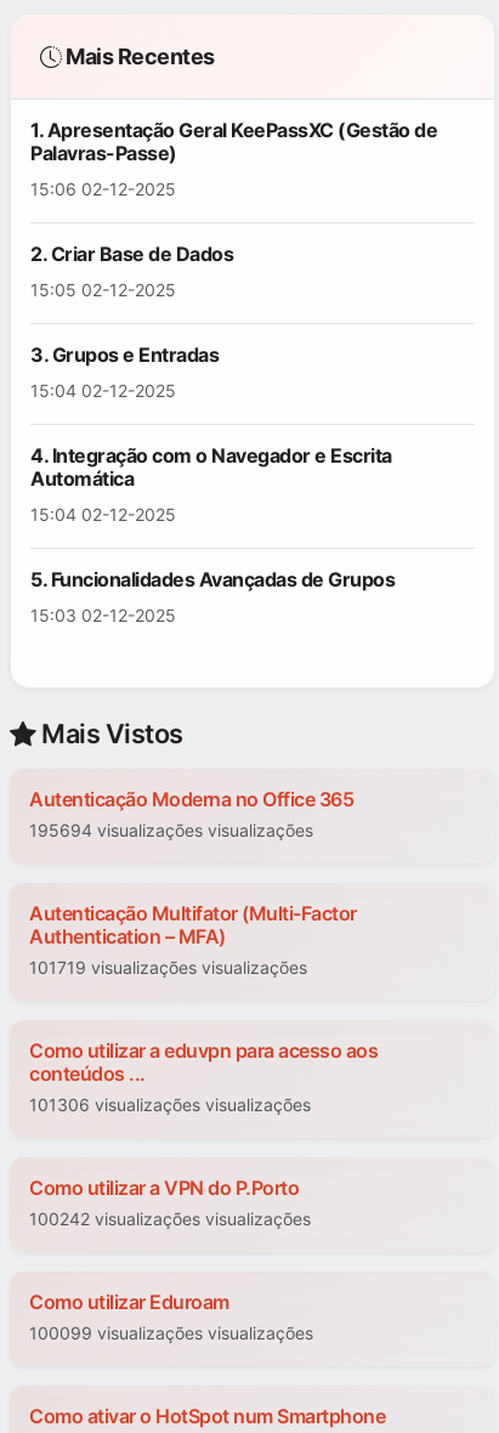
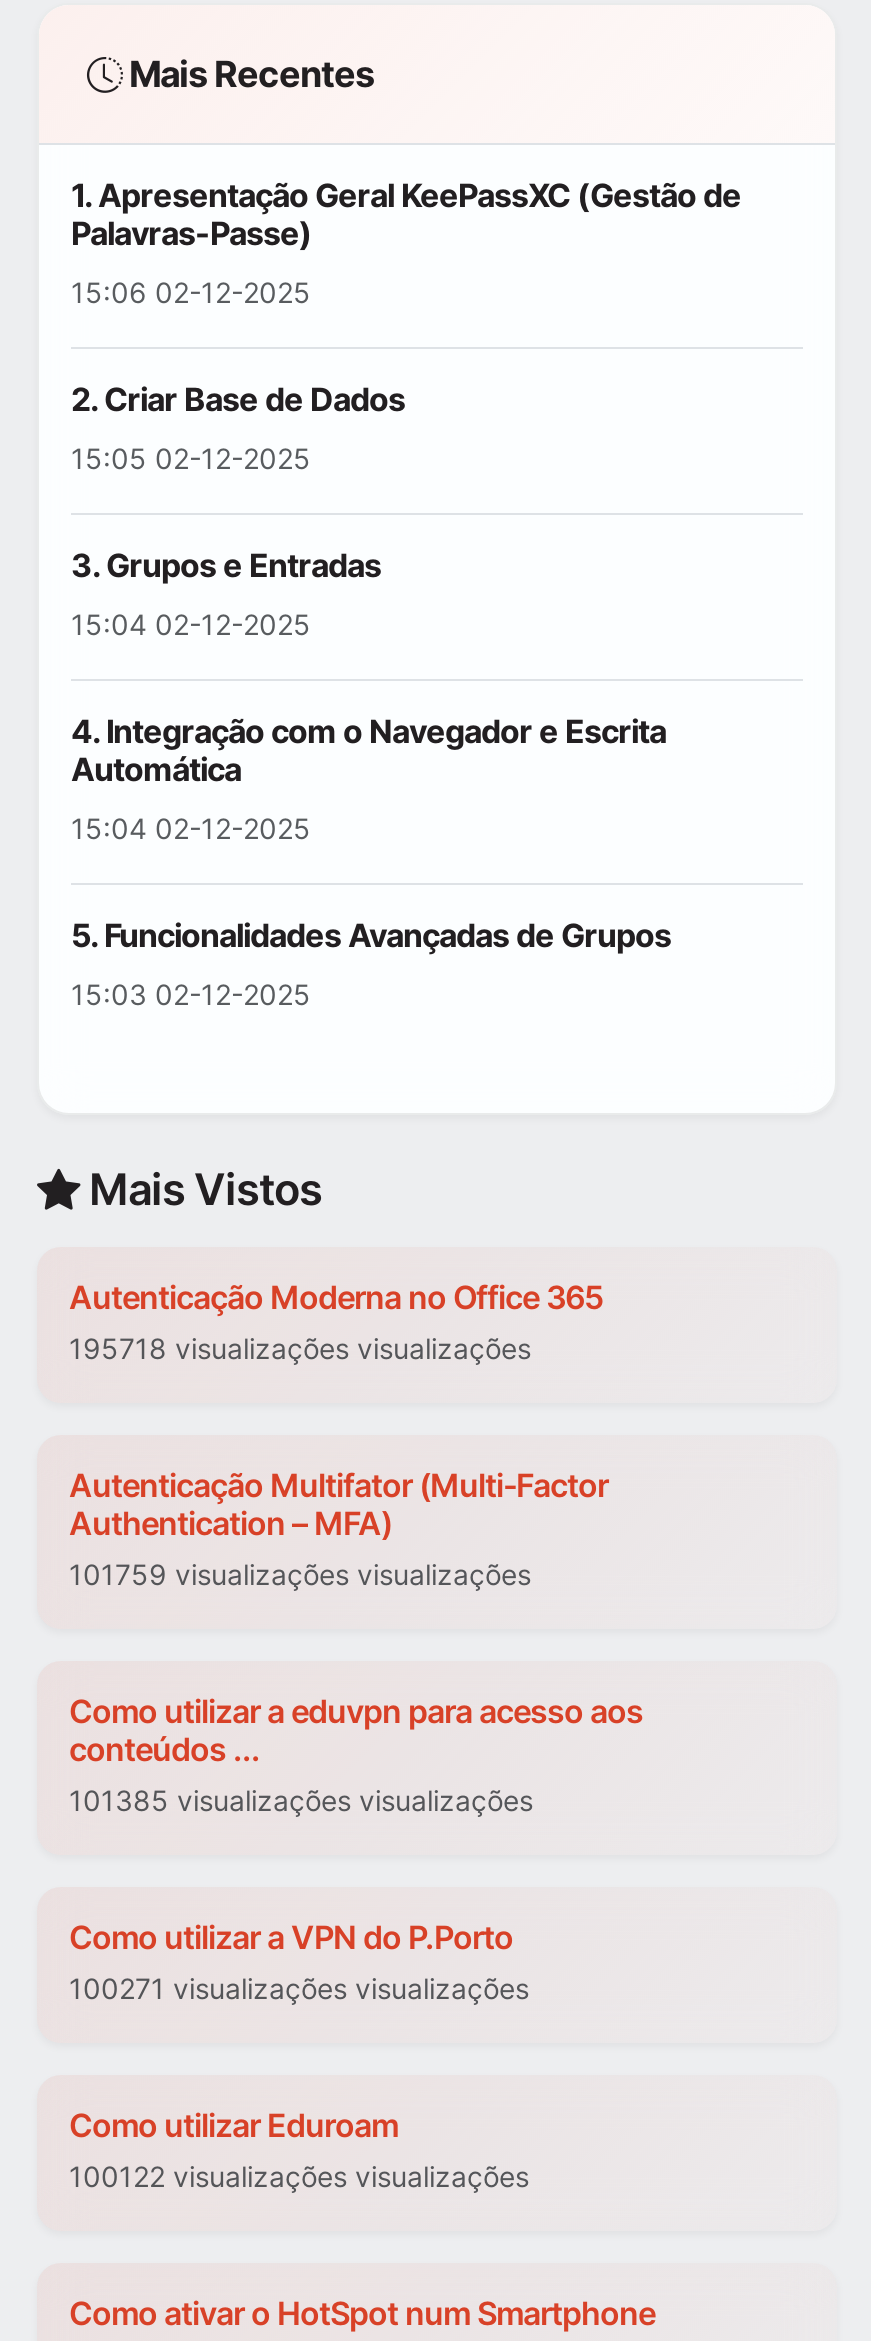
[29,820,313,841] 195694 visualizações visualizações -> [69,1332,531,1366] 195718 visualizações visualizações
[29,958,307,978] 101719 visualizações visualizações -> [69,1558,531,1592] 101759 visualizações visualizações
[29,1095,311,1115] 101306 visualizações visualizações -> [69,1784,533,1818] 101385 visualizações visualizações
[29,1209,311,1230] 100242 visualizações visualizações -> [69,1972,529,2006] 100271 visualizações visualizações
[29,1323,313,1344] 100099 visualizações visualizações -> [69,2160,529,2194] 100122 visualizações visualizações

########################################

Work order: Write out, exactly as shown, only the lines running from the one that contains "[29,1095,311,1115] 101306 visualizações" to the last line above.

Answer to the exercise:
[29,1095,311,1115] 101306 visualizações visualizações -> [69,1784,533,1818] 101385 visualizações visualizações
[29,1209,311,1230] 100242 visualizações visualizações -> [69,1972,529,2006] 100271 visualizações visualizações
[29,1323,313,1344] 100099 visualizações visualizações -> [69,2160,529,2194] 100122 visualizações visualizações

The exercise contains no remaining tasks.